Mais deux heures plus tard, une autre alerte lui arrive, signalant que son compte tente d’accéder à des données sensibles du serveur de l’entreprise. Cette fois, Mikael appelle la société responsable de la sécurité informatique (une obligation légale au Danemark pour certaines entreprises sensibles), qui intervient immédiatement : une enquête est ouverte, et entretemps Mikael coupe tout accès aux serveurs depuis l’extérieur... pendant une semaine complète.
Un risque non pris en compte
Au final, aucune donnée sensible n’a été compromise, les serveurs ayant été isolés à temps. Mais quelle faille a bien pu permettre l’entrée sur les serveurs de l’entreprise ? Il apparaît suite à l’investigation que les serveurs publics d’une autre entreprise, qui venait d’être rachetée par Jysk, ont été intégrés au pool de serveurs principal sans faire les vérifications nécessaires au préalable avec l’équipe informatique.
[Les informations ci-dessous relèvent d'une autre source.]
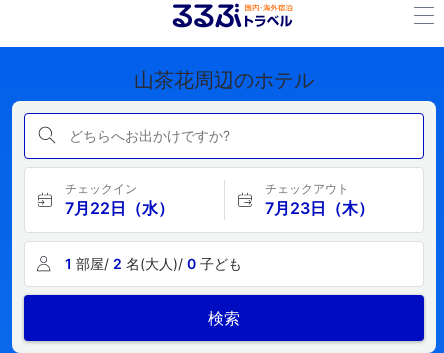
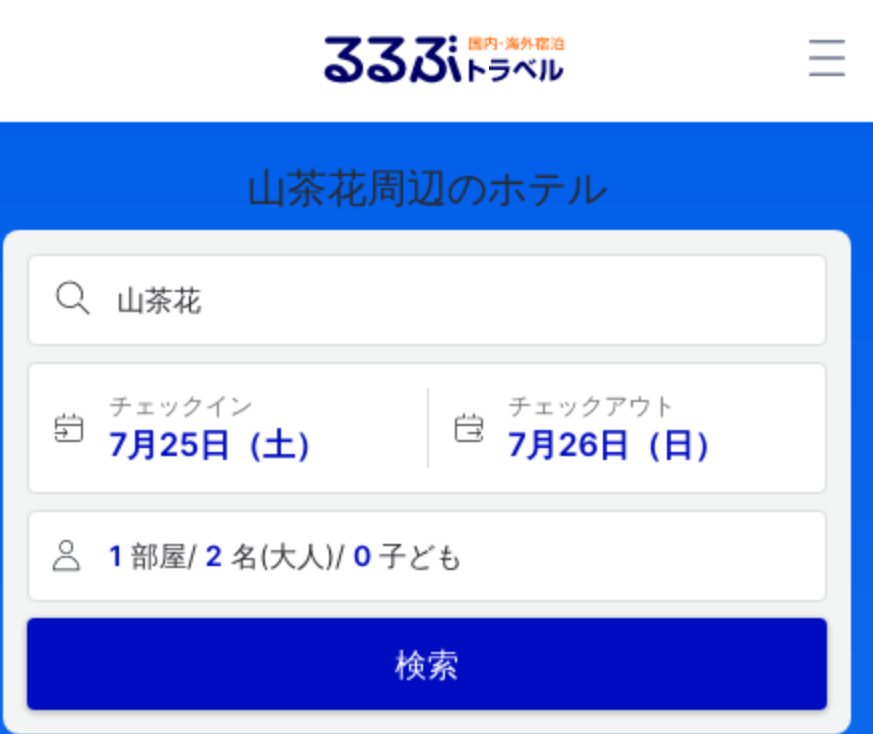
- どちらへお出かけですか?
+ 山茶花

- 7月22日（水）
+ 7月25日（土）

- 7月23日（木）
+ 7月26日（日）
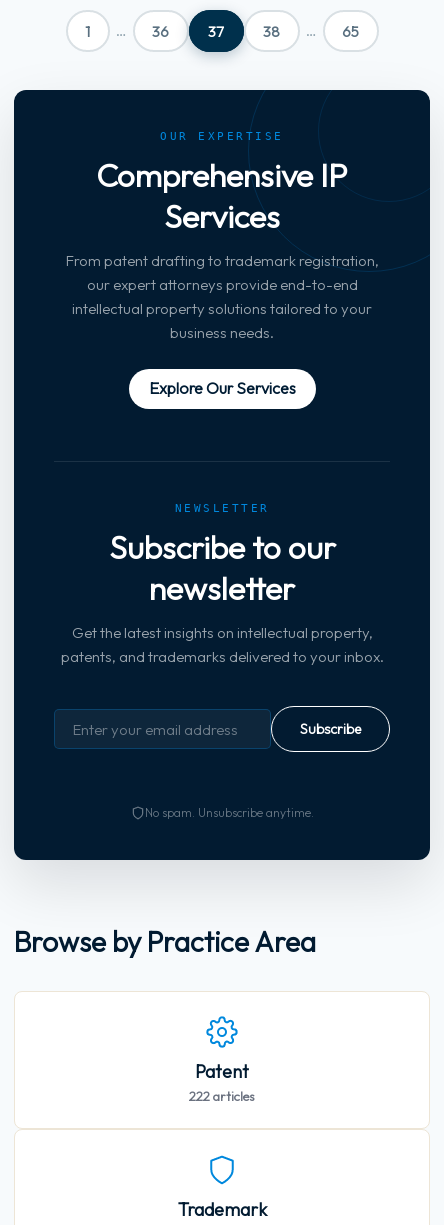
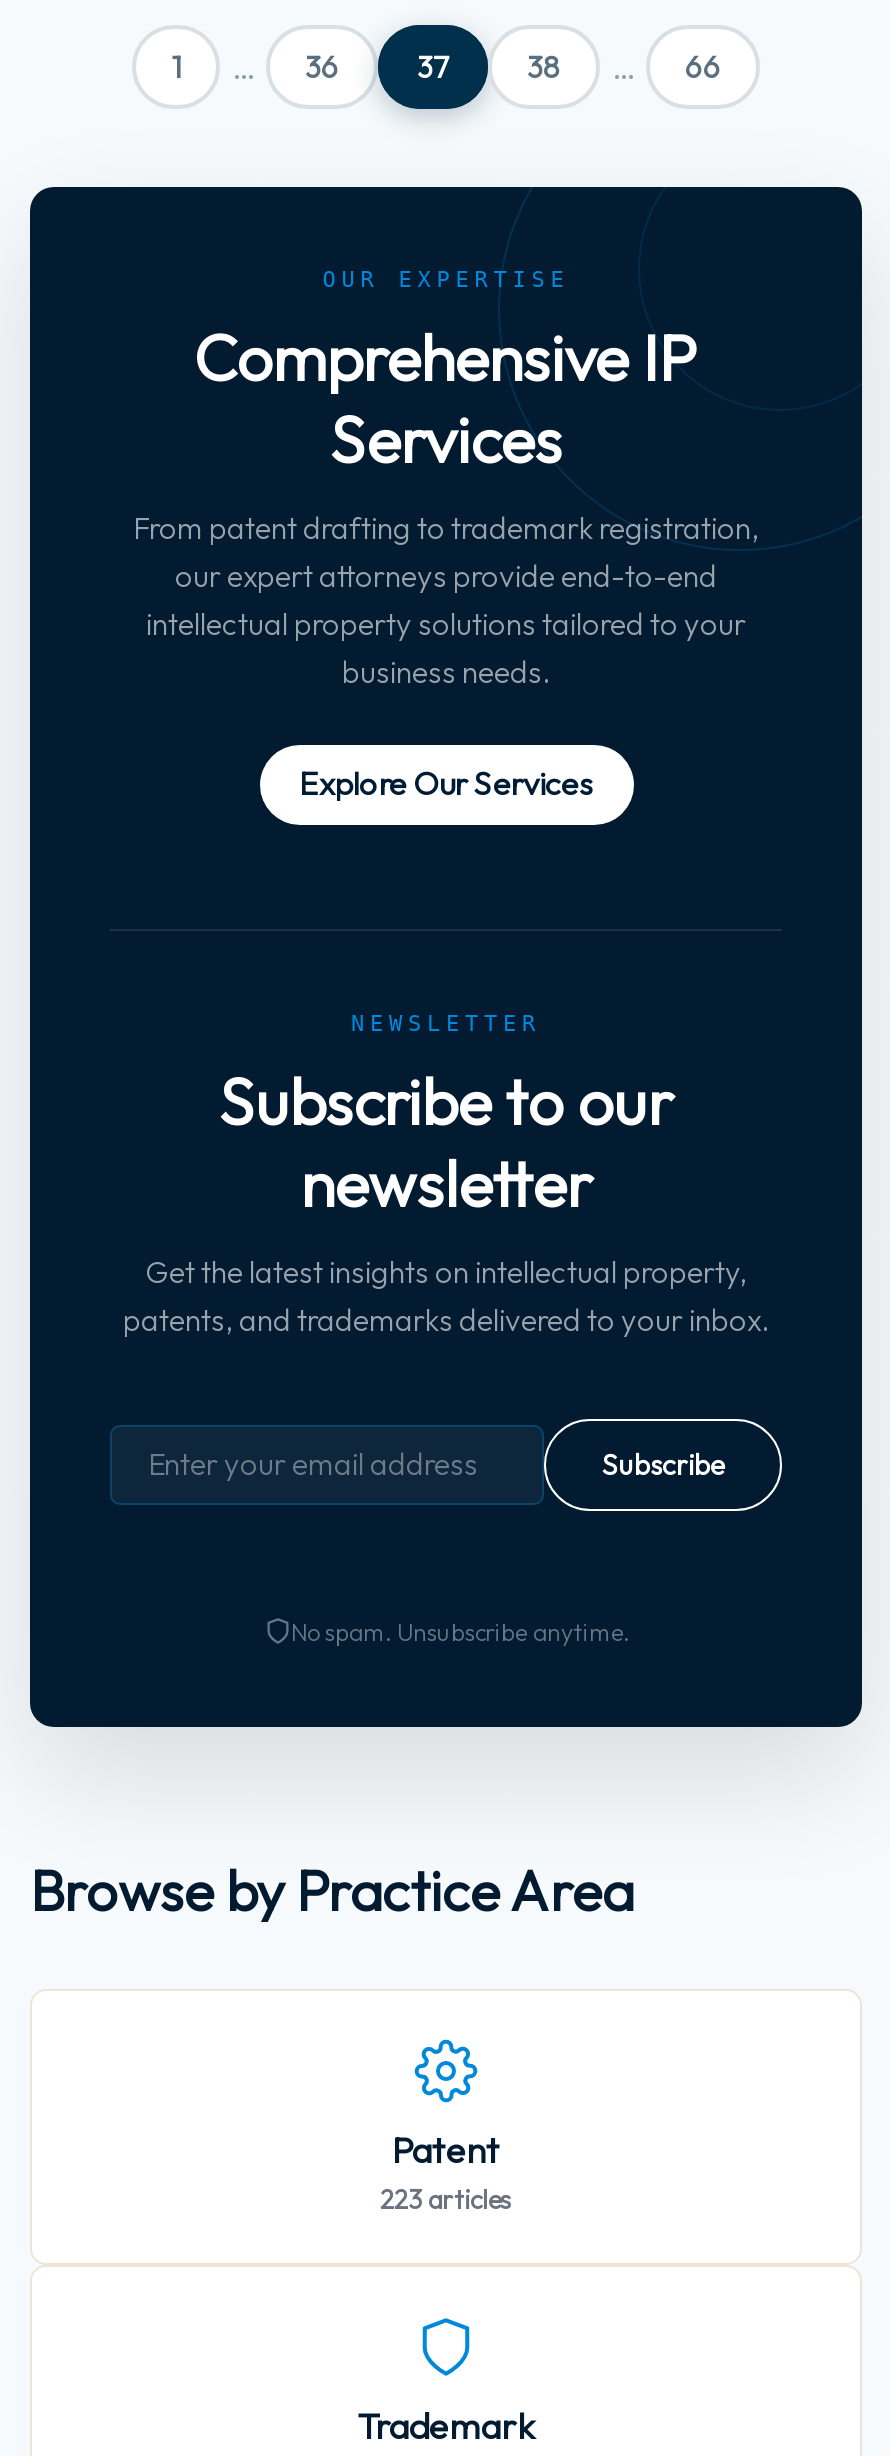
- 65
+ 66

- 222 articles
+ 223 articles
Le malandrin a pu passer par une faille sur ces serveurs nouvellement intégrés, et par la même, accéder au compte administrateur de Mikael, et ainsi prendre la main sur les serveurs principaux.
Suite à cette affaire, l’enquête a révélé deux brèches dans l’entreprise : dans un premier temps, aucun audit n’a été effectué sur les serveurs de la filiale nouvellement acquise, l’opération ayant été remise à plus tard et les responsables IT n’ayant pas été mis dans la boucle. Ensuite, et là Mikael et son équipe reconnaissent le fait, les permissions sont bien trop larges sur un nombre conséquent de comptes administrateurs, y compris le sien.
La moindre faille peut donner un accès général
Le récit ouvert et détaillé de cette intrusion permet d’apprendre quelques règles de bases mais extrêmement importantes, bien qu’elles soient souvent oubliées : l'une des principales, la sécurité du réseau d’une entreprise peut être résumée à la résistance de son maillon le plus faible. Et une fois entré sur le réseau, le hacker n’a plus qu’à trouver un compte lui permettant une escalade de privilèges pour accéder à ce qu’il souhaite. C’est là qu’entre en jeu la seconde règle souvent bafouée : chaque utilisateur doit avoir accès à ce qui lui est nécessaire, et juste ce qui lui est nécessaire. Pas plus.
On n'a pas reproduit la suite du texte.